Colleghi «Trovo geniale Karl Lagerfeld, apprezzo molto Gaultier e Lacroix. Il mio mito? Il grande Jacques Fath. Ho collaborato anche con Balenciaga: ricordo una silhouette che non mi riusciva e mi ha fatto piangere».
• Gli italiani. Armani: «Stilista di gran gusto, mai volgare. Ha cambiato il modo di vestire delle donne». Miuccia Prada: «Ha creato un impero facendo cose che non sono esattamente nelle mie corde». Dolce e Gabbana: «All’inizio erano un po’ timidi, ora sono arrogantelli». Donatella Versace: «È una donna che sa vestire le donne. Non è da tutte» (da un’intervista di Paola Pisa).
Politica «Mi annoia, mi interessa solo a grandi linee, en large. Sono un pacifista, vorrei tornare all’epoca delle cartoline rosa e profumate... L’argomento che più mi preoccupa in questo momento è l’effetto serra per i danni che sta provocando».
• «Mi piacciono i Veltroni, lui e lei, schietti, con figlie adorabili, non si preoccupano di trovare uno stile. In politica apprezzo le coppie. Tipo i Clinton, molto americani ma ben rodati».
Religione «Non amo il bigottismo, ma mi piace rivolgermi alla Madonna nelle mie preghiere».
Vizi Ha una grande passione per i cani carlini: (ne possiede cinque – Milton, Monty, Margot, Maude e Molly – e gli lava personalmente i denti): «Cinque non mi bastano più (...) Li trovo sempre adagiati sui più raffinati e morbidi ritagli di cashmere. Hanno un forte senso del lusso e della comodità».
• «Amo il cibo, ma mangio da sempre in maniera sana. Ho smesso di fumare tanti anni fa, non bevo, non ho mai preso droghe. Eppure negli anni Settanta e Ottanta nelle feste c’era pieno di quella roba lì... A New York andavo allo Studio 54 ma ci stavo massimo mezz’ora. Proprio perché non avevo quel genere di vizi, mi annoiavo facilmente. Non ho mai fatto le ore piccole, massimo l’una e mezzo».
• «Se vado in un ristorante e noto qualcosa che non funziona, non tocco cibo. Se sono in Paesi esotici e lontani guardo con invidia quelli che bevono senza prestare attenzione. Io, se non ho una bottiglia sigillata e un bicchiere pulito, sono capace di non bere una goccia per tutto il giorno» (da un’intervista di Sara Faillaci).
• «Non sopporto di vedere un oggetto fuori posto, fosse anche un portacenere. Avrei voluto essere diverso, più easy going, avrei vissuto meglio. Invece sono noiosissimo».

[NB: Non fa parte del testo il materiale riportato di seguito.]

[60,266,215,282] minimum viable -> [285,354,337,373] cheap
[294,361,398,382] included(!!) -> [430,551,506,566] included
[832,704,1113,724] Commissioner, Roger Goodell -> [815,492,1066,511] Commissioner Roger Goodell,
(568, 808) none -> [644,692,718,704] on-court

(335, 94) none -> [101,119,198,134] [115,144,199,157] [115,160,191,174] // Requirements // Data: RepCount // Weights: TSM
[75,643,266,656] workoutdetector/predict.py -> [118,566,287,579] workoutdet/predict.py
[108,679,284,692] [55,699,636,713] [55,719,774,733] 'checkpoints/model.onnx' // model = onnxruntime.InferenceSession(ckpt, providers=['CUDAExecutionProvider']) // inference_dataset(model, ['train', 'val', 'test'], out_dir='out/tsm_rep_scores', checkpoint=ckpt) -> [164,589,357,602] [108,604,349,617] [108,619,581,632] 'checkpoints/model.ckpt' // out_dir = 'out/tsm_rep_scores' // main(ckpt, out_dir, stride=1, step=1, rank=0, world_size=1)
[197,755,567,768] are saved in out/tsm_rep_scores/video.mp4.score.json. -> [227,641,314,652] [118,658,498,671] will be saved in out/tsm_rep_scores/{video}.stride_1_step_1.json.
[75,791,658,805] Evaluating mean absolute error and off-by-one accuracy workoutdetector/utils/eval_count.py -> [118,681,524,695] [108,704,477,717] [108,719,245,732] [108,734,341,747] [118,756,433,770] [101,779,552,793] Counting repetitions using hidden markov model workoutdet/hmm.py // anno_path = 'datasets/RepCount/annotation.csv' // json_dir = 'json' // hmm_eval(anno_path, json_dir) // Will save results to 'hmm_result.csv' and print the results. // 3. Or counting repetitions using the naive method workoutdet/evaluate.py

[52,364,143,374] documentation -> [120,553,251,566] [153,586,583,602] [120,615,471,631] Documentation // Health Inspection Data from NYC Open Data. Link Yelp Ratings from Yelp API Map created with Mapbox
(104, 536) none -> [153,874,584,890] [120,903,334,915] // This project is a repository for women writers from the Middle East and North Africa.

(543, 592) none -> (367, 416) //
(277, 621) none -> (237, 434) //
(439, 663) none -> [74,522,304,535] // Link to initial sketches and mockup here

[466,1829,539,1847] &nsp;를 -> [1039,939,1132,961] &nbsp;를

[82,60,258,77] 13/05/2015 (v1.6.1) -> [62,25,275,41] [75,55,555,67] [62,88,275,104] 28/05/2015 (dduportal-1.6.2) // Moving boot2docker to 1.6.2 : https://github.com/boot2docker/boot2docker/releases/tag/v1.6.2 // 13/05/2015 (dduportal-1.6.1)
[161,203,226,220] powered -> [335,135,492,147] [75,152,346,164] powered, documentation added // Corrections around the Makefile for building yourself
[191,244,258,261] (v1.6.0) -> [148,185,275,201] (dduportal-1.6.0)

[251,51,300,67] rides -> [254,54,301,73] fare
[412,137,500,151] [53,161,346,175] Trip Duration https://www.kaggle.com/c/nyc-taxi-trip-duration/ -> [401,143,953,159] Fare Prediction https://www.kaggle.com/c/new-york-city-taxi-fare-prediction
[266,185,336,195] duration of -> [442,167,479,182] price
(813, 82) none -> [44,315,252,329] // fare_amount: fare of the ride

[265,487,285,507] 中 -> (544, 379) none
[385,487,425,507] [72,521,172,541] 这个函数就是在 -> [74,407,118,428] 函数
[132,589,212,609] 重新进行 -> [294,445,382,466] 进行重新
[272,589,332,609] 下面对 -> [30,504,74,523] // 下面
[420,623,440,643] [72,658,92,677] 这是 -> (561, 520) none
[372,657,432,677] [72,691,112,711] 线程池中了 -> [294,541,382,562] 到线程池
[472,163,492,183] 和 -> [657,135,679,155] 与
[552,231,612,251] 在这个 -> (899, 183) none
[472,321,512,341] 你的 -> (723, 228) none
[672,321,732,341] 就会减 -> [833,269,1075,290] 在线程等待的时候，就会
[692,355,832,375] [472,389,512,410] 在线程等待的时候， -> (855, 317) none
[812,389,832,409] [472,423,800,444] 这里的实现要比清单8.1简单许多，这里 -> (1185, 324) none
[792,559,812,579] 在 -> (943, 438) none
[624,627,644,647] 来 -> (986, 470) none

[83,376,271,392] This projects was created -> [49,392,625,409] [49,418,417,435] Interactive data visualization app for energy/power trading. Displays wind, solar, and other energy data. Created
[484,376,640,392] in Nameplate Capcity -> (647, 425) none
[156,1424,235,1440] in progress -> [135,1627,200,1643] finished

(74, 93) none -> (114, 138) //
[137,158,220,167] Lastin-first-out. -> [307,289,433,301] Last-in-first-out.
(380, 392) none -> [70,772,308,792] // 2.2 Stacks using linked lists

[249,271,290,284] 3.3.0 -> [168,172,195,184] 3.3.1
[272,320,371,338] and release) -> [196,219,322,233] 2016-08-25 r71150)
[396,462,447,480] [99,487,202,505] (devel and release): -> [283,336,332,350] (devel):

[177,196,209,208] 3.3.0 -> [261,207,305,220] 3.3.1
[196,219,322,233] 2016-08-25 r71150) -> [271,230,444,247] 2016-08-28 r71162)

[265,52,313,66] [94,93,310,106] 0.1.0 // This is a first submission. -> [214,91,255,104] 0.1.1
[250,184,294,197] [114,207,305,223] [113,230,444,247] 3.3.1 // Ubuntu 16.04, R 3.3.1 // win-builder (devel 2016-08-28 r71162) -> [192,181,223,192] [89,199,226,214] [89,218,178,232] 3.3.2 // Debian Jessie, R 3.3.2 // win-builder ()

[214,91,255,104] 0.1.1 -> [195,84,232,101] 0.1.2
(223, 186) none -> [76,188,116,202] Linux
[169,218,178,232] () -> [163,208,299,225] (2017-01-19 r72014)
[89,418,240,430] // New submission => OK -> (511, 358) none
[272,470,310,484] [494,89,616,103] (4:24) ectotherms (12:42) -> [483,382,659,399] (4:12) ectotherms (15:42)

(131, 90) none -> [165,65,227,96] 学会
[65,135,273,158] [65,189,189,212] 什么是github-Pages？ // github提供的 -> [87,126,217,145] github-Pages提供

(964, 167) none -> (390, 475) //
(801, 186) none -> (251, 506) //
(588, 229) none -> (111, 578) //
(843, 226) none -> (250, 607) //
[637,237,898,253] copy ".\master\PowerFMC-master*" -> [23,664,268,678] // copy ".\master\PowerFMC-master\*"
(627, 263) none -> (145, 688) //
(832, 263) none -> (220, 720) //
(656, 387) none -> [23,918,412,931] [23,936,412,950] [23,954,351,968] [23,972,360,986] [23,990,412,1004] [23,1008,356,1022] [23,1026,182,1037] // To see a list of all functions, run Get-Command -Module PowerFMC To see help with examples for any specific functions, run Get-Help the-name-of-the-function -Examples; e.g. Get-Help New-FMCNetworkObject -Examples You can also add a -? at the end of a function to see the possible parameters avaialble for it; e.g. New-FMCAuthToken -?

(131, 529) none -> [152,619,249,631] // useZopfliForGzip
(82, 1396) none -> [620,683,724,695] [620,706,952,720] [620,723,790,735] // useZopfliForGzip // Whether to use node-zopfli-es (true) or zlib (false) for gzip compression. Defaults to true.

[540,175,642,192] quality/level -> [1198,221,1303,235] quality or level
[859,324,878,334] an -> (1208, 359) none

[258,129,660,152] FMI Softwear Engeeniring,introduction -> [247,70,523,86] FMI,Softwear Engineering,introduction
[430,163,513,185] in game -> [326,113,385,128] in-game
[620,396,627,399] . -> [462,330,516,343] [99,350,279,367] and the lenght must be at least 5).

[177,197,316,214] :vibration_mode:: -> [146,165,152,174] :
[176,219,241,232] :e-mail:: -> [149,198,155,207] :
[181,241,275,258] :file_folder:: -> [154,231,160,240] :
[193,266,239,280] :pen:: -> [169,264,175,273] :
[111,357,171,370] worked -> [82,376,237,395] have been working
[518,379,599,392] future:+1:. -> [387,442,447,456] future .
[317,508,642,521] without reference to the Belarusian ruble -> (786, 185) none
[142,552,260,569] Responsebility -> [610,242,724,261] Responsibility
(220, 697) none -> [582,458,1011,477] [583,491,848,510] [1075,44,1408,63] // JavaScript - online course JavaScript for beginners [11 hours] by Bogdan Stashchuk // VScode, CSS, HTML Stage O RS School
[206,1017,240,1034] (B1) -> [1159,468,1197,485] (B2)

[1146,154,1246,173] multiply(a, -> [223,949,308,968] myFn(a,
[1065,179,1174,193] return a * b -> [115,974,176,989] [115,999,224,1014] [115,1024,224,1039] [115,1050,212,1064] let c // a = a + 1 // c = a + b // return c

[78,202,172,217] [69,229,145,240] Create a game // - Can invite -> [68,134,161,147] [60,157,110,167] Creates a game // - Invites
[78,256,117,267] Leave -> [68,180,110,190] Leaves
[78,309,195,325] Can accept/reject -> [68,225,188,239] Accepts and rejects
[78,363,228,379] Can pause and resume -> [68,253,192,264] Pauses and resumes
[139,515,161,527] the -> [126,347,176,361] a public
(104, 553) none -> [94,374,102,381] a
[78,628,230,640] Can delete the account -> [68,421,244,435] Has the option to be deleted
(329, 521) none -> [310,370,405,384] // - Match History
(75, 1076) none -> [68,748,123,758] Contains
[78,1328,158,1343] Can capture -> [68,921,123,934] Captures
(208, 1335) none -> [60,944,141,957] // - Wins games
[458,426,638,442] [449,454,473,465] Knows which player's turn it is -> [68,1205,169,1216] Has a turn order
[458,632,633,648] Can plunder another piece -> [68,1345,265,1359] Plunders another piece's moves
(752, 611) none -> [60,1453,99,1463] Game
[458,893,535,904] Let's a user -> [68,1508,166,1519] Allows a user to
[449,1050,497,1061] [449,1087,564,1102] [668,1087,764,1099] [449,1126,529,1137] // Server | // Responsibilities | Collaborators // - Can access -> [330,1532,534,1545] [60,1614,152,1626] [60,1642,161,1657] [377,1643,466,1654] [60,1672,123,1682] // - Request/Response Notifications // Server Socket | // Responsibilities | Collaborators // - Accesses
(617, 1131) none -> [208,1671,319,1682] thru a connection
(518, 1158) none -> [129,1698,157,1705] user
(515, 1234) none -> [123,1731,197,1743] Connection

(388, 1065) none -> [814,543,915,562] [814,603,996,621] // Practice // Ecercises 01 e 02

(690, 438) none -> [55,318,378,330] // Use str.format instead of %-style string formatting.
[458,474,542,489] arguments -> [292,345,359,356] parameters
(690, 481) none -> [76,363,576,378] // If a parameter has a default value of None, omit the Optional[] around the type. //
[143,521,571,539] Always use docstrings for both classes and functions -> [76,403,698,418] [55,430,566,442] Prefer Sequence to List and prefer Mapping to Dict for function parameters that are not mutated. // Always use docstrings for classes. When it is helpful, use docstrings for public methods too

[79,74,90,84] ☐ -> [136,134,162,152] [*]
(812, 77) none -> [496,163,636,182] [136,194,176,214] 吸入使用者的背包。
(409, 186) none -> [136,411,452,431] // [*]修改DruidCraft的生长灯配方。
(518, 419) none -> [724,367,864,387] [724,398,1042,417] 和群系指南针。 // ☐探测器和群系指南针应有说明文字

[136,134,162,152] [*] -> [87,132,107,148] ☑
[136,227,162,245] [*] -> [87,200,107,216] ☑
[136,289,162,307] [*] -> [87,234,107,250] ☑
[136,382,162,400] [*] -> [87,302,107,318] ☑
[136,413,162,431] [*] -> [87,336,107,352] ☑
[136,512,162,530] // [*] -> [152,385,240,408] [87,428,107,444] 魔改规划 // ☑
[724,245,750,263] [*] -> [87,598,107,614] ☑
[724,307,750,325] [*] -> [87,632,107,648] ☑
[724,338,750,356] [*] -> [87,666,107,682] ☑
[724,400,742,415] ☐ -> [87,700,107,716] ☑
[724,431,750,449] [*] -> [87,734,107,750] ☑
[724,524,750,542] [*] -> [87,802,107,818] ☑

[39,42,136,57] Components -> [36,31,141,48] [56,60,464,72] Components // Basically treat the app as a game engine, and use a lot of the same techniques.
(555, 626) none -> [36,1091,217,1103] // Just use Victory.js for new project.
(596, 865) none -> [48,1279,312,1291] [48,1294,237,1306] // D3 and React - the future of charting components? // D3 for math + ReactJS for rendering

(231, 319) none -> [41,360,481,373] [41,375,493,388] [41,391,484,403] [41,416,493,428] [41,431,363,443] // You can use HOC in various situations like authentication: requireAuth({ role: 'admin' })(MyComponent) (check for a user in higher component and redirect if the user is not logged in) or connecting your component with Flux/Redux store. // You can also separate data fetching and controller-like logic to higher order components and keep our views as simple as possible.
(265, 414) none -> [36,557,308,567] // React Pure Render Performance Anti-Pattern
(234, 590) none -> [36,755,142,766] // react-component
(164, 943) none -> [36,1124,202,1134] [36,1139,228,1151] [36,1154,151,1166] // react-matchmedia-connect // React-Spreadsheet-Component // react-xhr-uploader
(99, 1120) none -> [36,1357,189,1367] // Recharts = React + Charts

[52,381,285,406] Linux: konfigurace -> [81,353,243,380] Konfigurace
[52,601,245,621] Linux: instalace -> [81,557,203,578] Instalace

• «I possedimenti di Valentino: Chateau de Wideville, vicino a Parigi; la villa romana sull’Appia Antica; il palazzo ottocentesco di Londra, nel cui salone si possono ammirare cinque Picasso; l’appartamento di New York a Manhattan con vista su Central Park.
• “Mi ricordo che i miei genitori erano sorpresi perché già da bambino mangiavo con la mia forchetta e il mio bicchiere personali e guai a chi me li toccava. Mia madre diceva: ‘Ma questo qui da dove è uscito, non lo so’”.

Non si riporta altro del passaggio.